• MATERIAL TO PROCESS:
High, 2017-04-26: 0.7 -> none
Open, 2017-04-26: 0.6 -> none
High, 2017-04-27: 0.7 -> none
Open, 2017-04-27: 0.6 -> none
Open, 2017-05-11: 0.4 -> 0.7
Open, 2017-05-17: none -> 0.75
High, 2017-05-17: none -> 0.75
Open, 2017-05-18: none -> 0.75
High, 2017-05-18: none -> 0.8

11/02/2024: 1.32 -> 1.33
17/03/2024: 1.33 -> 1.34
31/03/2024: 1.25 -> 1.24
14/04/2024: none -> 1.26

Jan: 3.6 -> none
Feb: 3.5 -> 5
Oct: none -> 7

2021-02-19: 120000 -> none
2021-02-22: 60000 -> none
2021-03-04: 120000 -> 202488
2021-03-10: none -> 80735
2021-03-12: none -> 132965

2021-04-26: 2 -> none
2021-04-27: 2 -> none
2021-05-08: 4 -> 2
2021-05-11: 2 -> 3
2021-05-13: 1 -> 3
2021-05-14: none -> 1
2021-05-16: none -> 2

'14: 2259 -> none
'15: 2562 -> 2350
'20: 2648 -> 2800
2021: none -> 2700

• PROBLEM TO WORK ON:
Among the records above, extract exactly the lines from the line with "High, 2017-04-27: 0.7 -> none" to the line with "14/04/2024: none -> 1.26", both lines included, and leave out the rest.

• ANSWER TO THIS EXERCISE:
High, 2017-04-27: 0.7 -> none
Open, 2017-04-27: 0.6 -> none
Open, 2017-05-11: 0.4 -> 0.7
Open, 2017-05-17: none -> 0.75
High, 2017-05-17: none -> 0.75
Open, 2017-05-18: none -> 0.75
High, 2017-05-18: none -> 0.8

11/02/2024: 1.32 -> 1.33
17/03/2024: 1.33 -> 1.34
31/03/2024: 1.25 -> 1.24
14/04/2024: none -> 1.26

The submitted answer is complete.